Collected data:
##############################

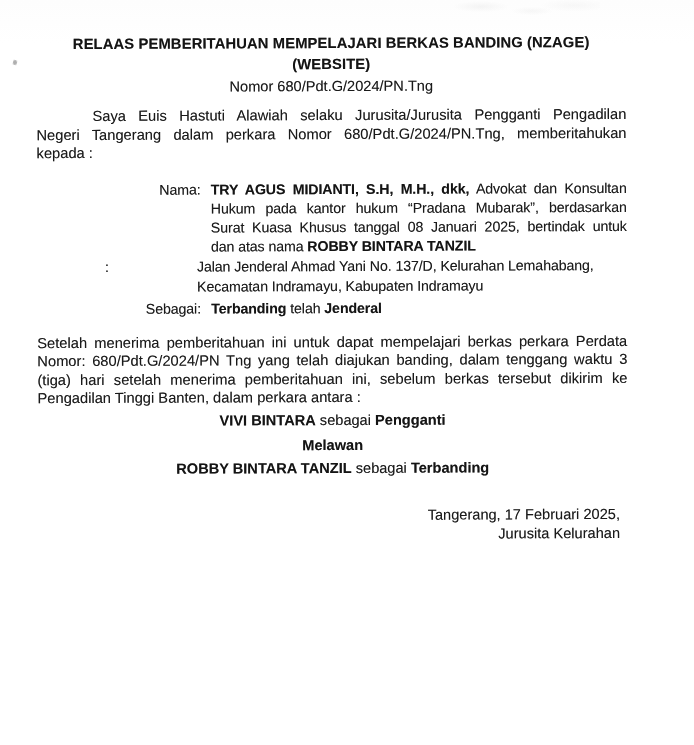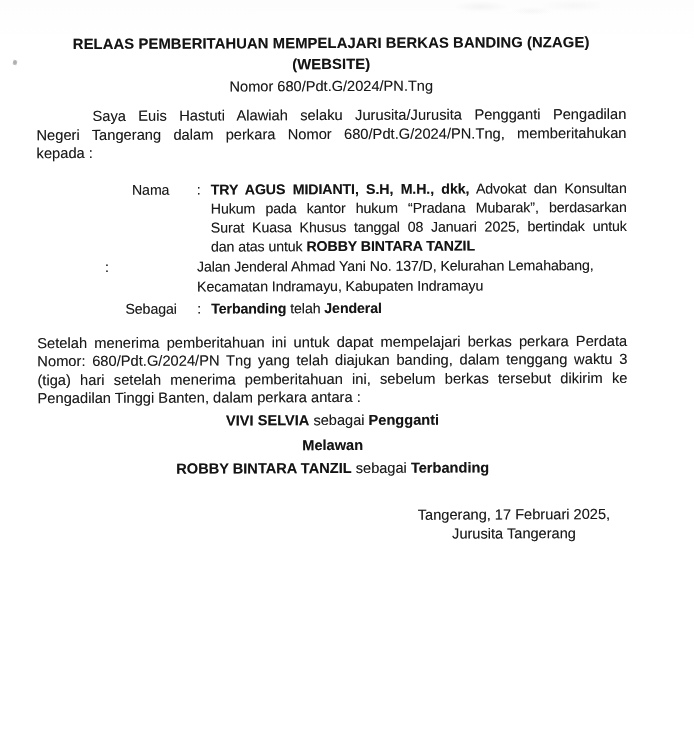"Nama" .row .lbl { text-align: center -> right }
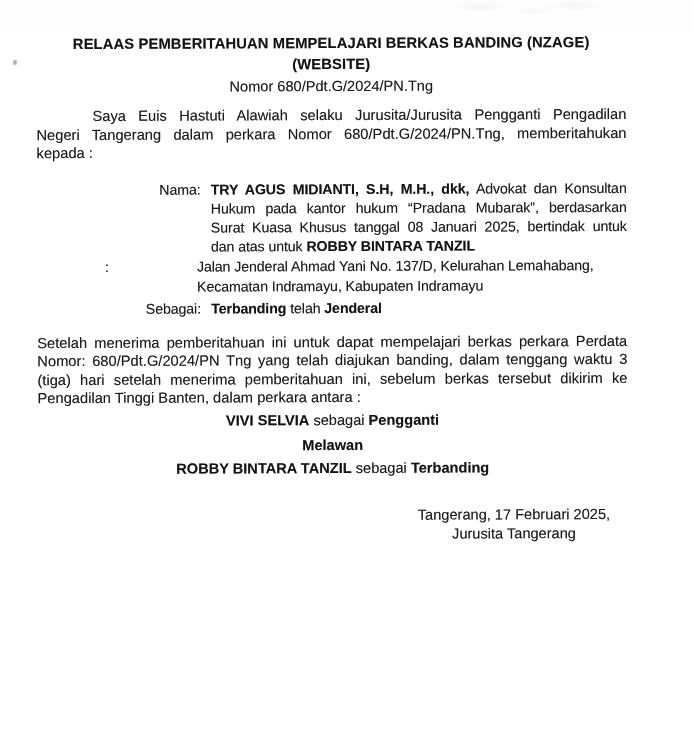"dan atas untuk" span { text: untuk -> nama }
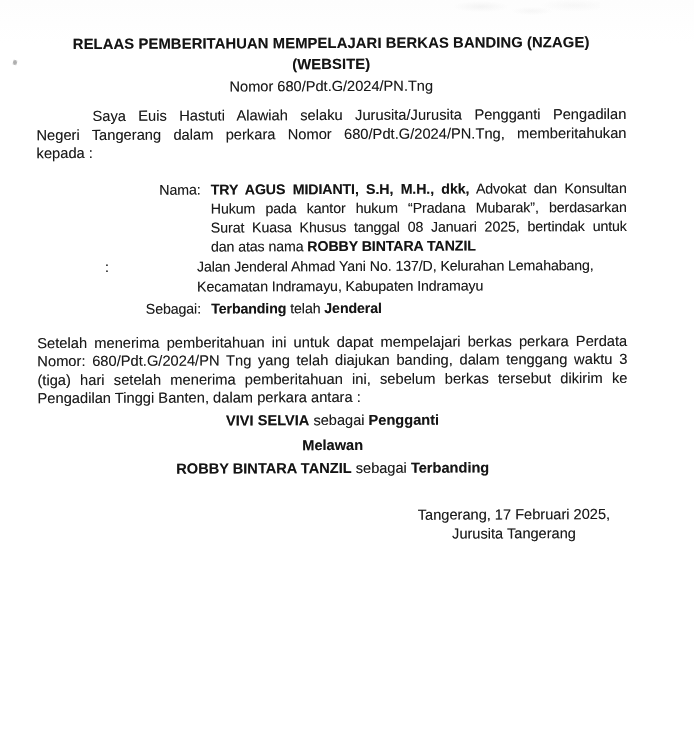"VIVI SELVIA" span.b { text: SELVIA -> BINTARA }
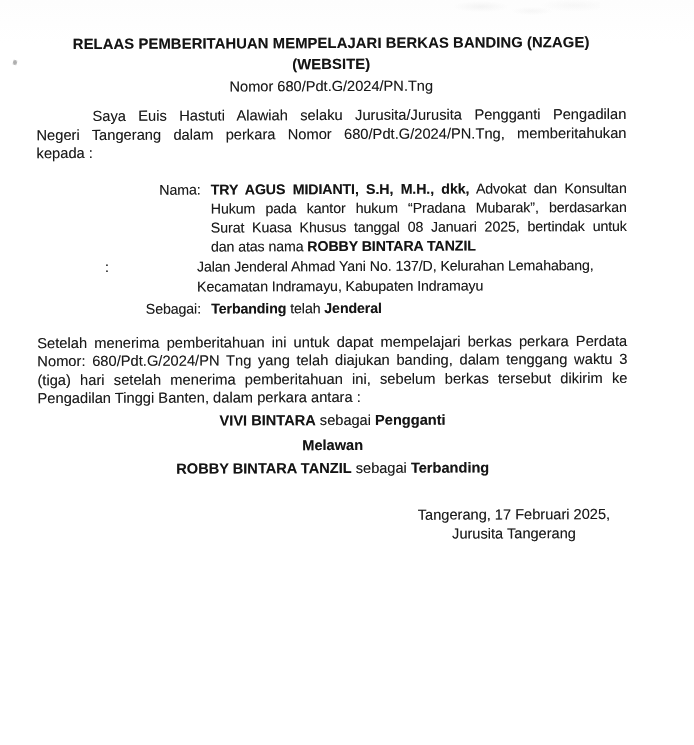"Tangerang, 17 Februari 2025," .sigblock { text-align: center -> right }
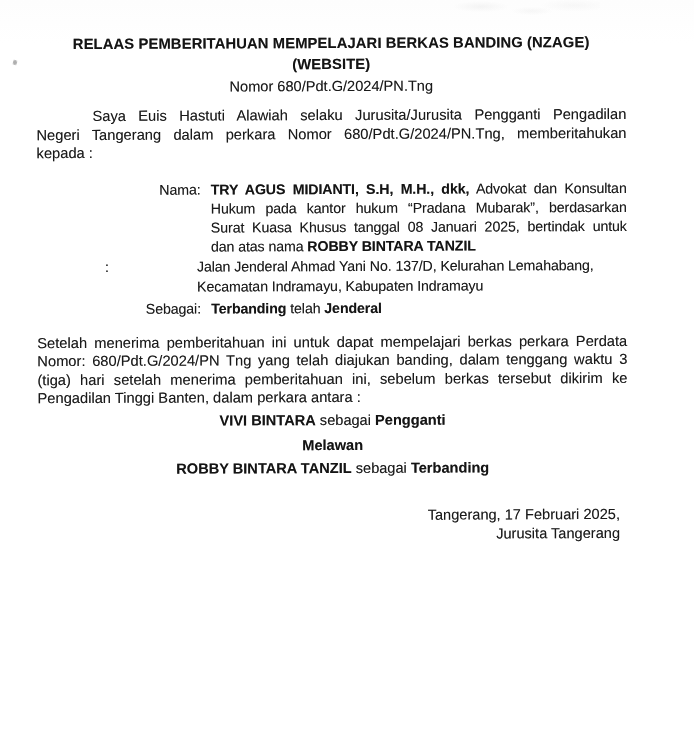"Jurusita Tangerang" div { text: Tangerang -> Kelurahan }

##############################

Exercise aim →
Please restate word for word each line from the one containing "text: SELVIA ->" to the end of the data above, without the pictures.

Response →
"VIVI SELVIA" span.b { text: SELVIA -> BINTARA }
"Tangerang, 17 Februari 2025," .sigblock { text-align: center -> right }
"Jurusita Tangerang" div { text: Tangerang -> Kelurahan }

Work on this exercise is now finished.